You are viewing a plain text version of this content. The canonical link for it is here.

Posted to solr-user@lucene.apache.org by Summer Shire <sh...@gmail.com> on 2015/03/04 22:15:01 UTC

solr 4.7.2 mergeFactor/ Merge policy issue

Hi All,

I am using solr 4.7.2 is there a bug wrt merging the segments down ?

I recently added the following to my solrConfig.xml

  <indexConfig>
    <useCompoundFile>false</useCompoundFile>
    <ramBufferSizeMB>100</ramBufferSizeMB>
    <maxBufferedDocs>1000</maxBufferedDocs>
    <mergeFactor>5</mergeFactor>
  </indexConfig>


But I do not see any merging of the segments happening. I saw some other
people have
the same issue but there wasn’t much info. except one suggesting to use
<mergePolicy class="org.apache.lucene.index.TieredMergePolicy">
      <int name="maxMergeAtOnce">5</int>
      <int name="segmentsPerTier">5</int>
    </mergePolicy>
<mergeScheduler class="org.apache.lucene.index.ConcurrentMergeScheduler”/>

instead of mergeFactor.

Thanks,
Summer

Re: solr 4.7.2 mergeFactor/ Merge policy issue

Posted by Summer Shire <sh...@gmail.com>.

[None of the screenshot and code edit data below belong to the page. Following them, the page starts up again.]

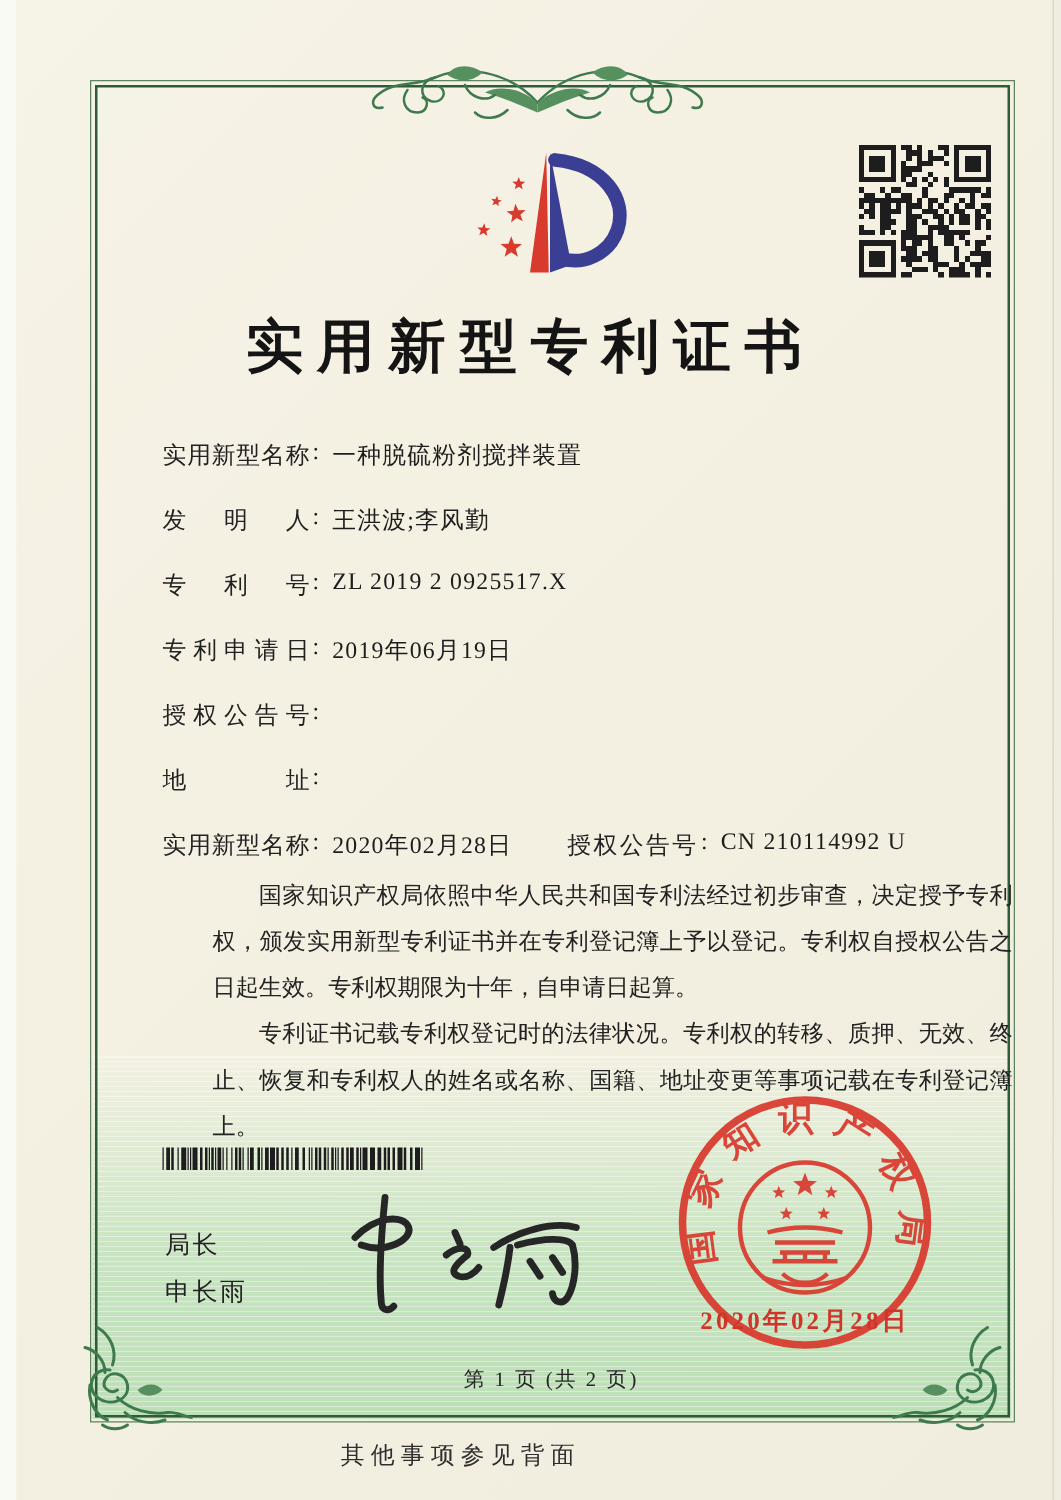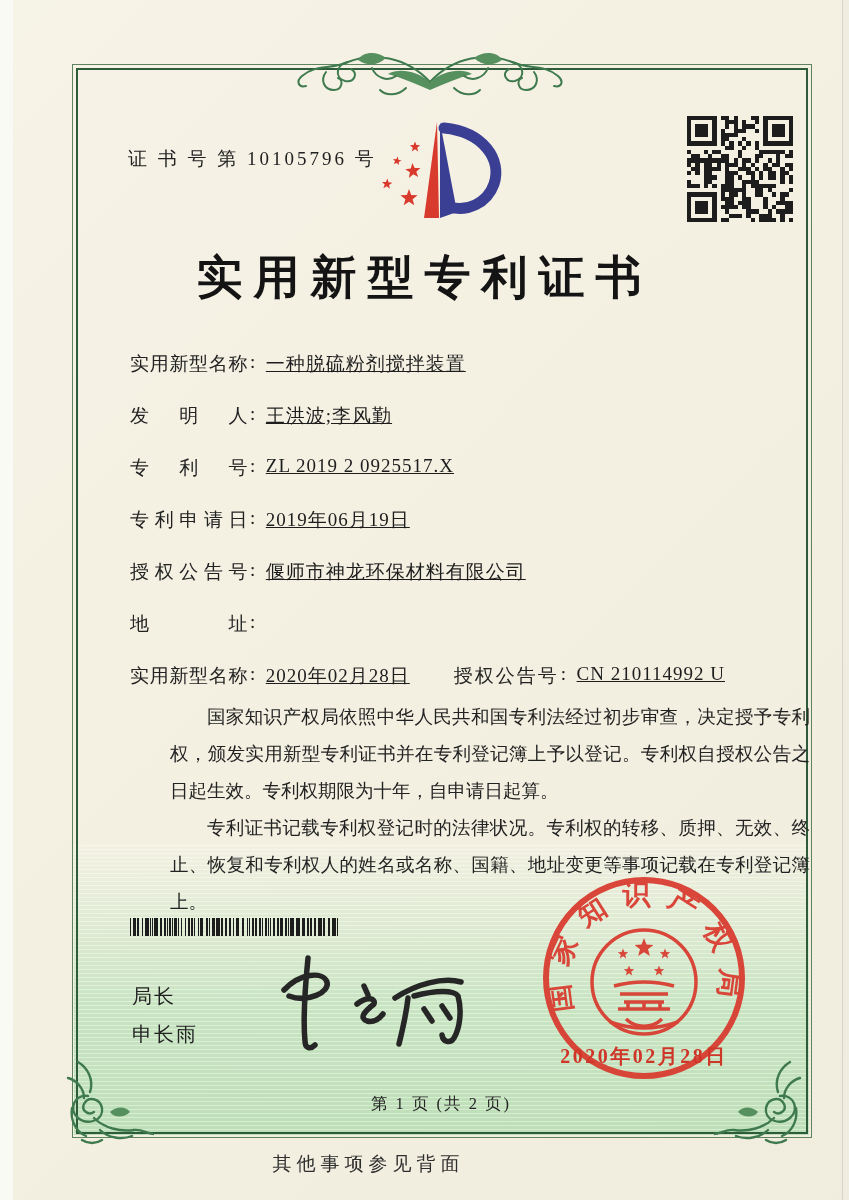"证 书 号 第 10105796" div.cert-no { html: <div>证 书 号 第 10105796 号</div> -> none }
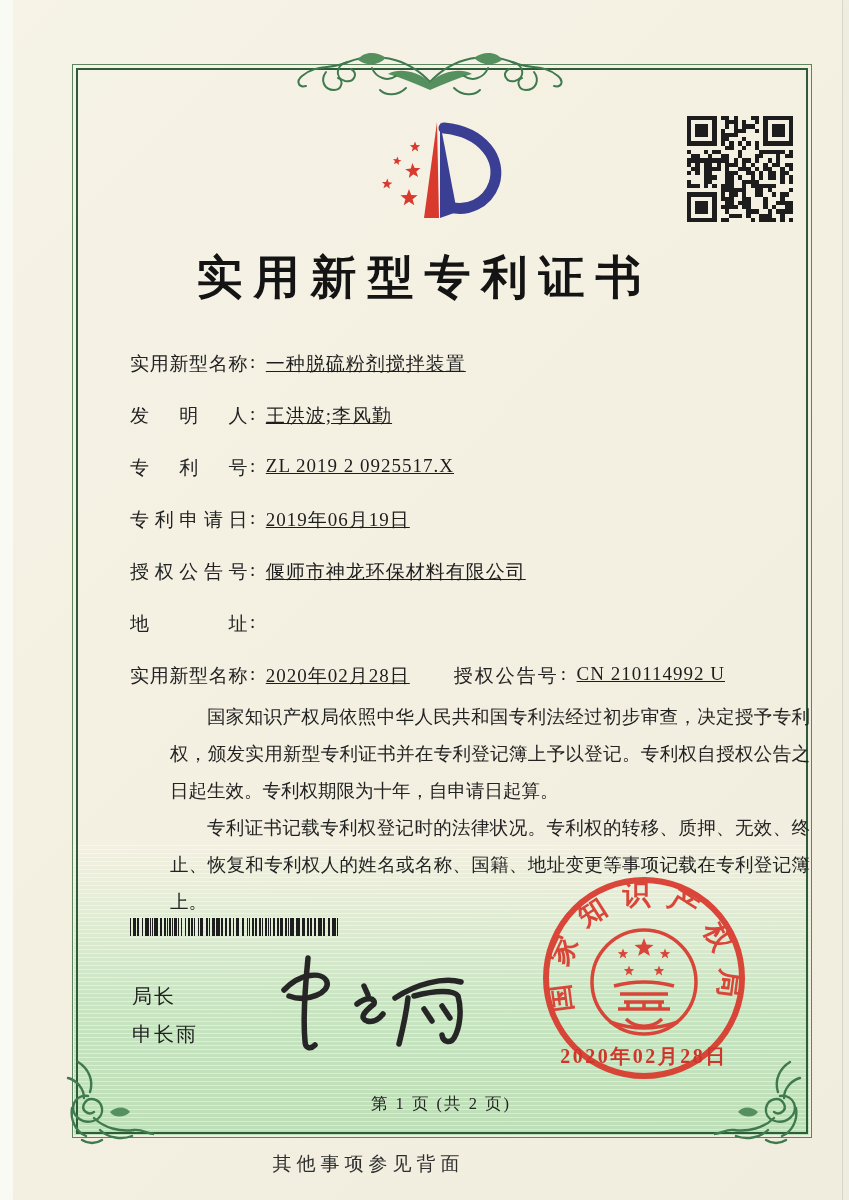"一种脱硫粉剂搅拌装置" .fvalue { text-decoration: underline -> none }
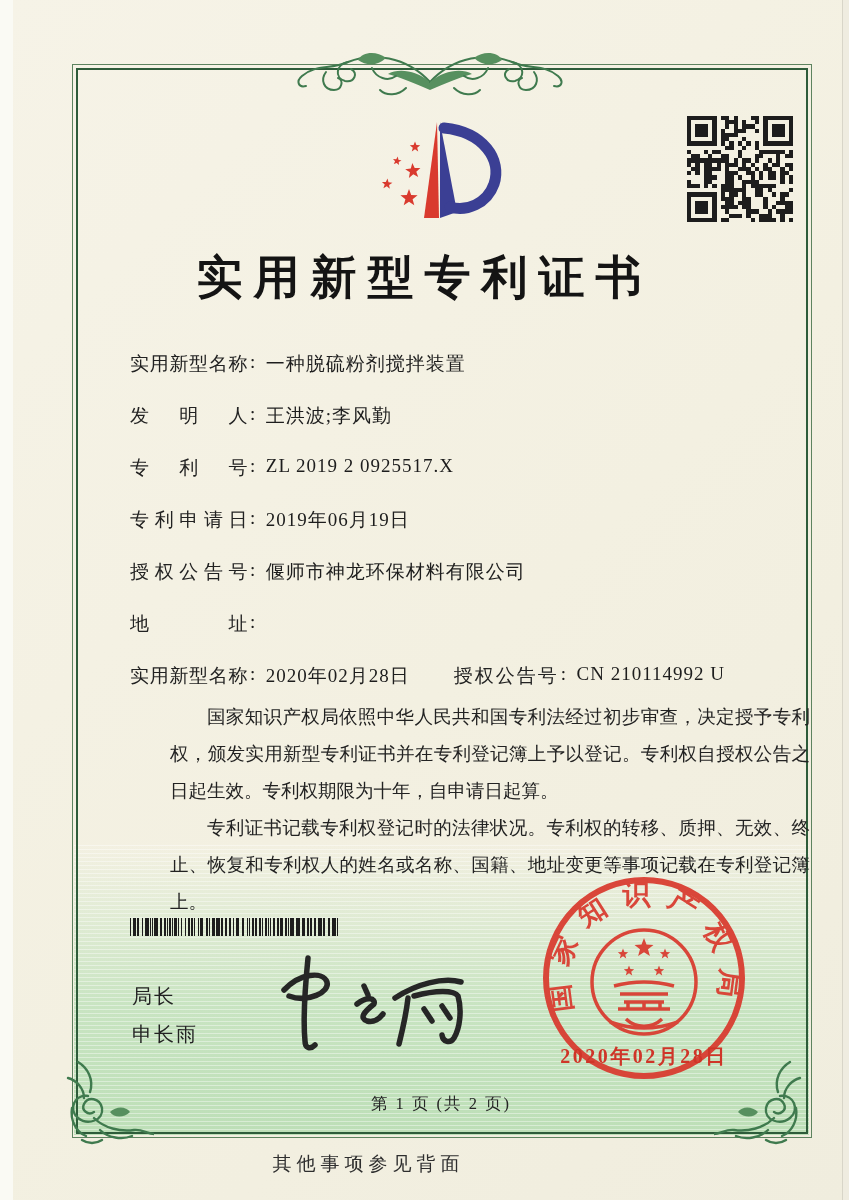"偃师市神龙环保材料有限公司" span.fvalue { html: <span>偃师市神龙环保材料有限公司</span> -> none }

actually after every commit a new segment gets created. I don't see them
merging down.

what all could i do to debug this better. Hasn't anyone else tried to merge
their segments down to a specific range :) ?

On Wed, Mar 4, 2015 at 3:12 PM, Erick Erickson <er...@gmail.com>
wrote:

> I _think_, but don't know for sure, that the merging stuff doesn't get
> triggered until you commit, it doesn't "just happen".
>
> Shot in the dark...
>
> Erick
>
> On Wed, Mar 4, 2015 at 1:15 PM, Summer Shire <sh...@gmail.com>
> wrote:
> > Hi All,
> >
> > I am using solr 4.7.2 is there a bug wrt merging the segments down ?
> >
> > I recently added the following to my solrConfig.xml
> >
> >   <indexConfig>
> >     <useCompoundFile>false</useCompoundFile>
> >     <ramBufferSizeMB>100</ramBufferSizeMB>
> >     <maxBufferedDocs>1000</maxBufferedDocs>
> >     <mergeFactor>5</mergeFactor>
> >   </indexConfig>
> >
> >
> > But I do not see any merging of the segments happening. I saw some other
> > people have
> > the same issue but there wasn’t much info. except one suggesting to use
> > <mergePolicy class="org.apache.lucene.index.TieredMergePolicy">
> >       <int name="maxMergeAtOnce">5</int>
> >       <int name="segmentsPerTier">5</int>
> >     </mergePolicy>
> > <mergeScheduler
> class="org.apache.lucene.index.ConcurrentMergeScheduler”/>
> >
> > instead of mergeFactor.
> >
> > Thanks,
> > Summer
>

Re: solr 4.7.2 mergeFactor/ Merge policy issue

Posted by Dmitry Kan <so...@gmail.com>.

Hi,

I can confirm similar behaviour, but for solr 4.3.1. We use default values
for merge related settings. Even though mergeFactor=10
by default, there are 13 segments in one core and 30 segments in another. I
am not sure it proves there is a bug in the merging, because it depends on
the TieredMergePolicy. Relevant discussion from the past:
http://lucene.472066.n3.nabble.com/TieredMergePolicy-reclaimDeletesWeight-td4071487.html
Apart from other policy parameters you could play with ReclaimDeletesWeight,
in case you'd like to affect on merging the segments with deletes in them.
See
http://stackoverflow.com/questions/18361300/informations-about-tieredmergepolicy


Regarding your attachment: I believe it got cut by the mailing list system,
could you share it via a file sharing system?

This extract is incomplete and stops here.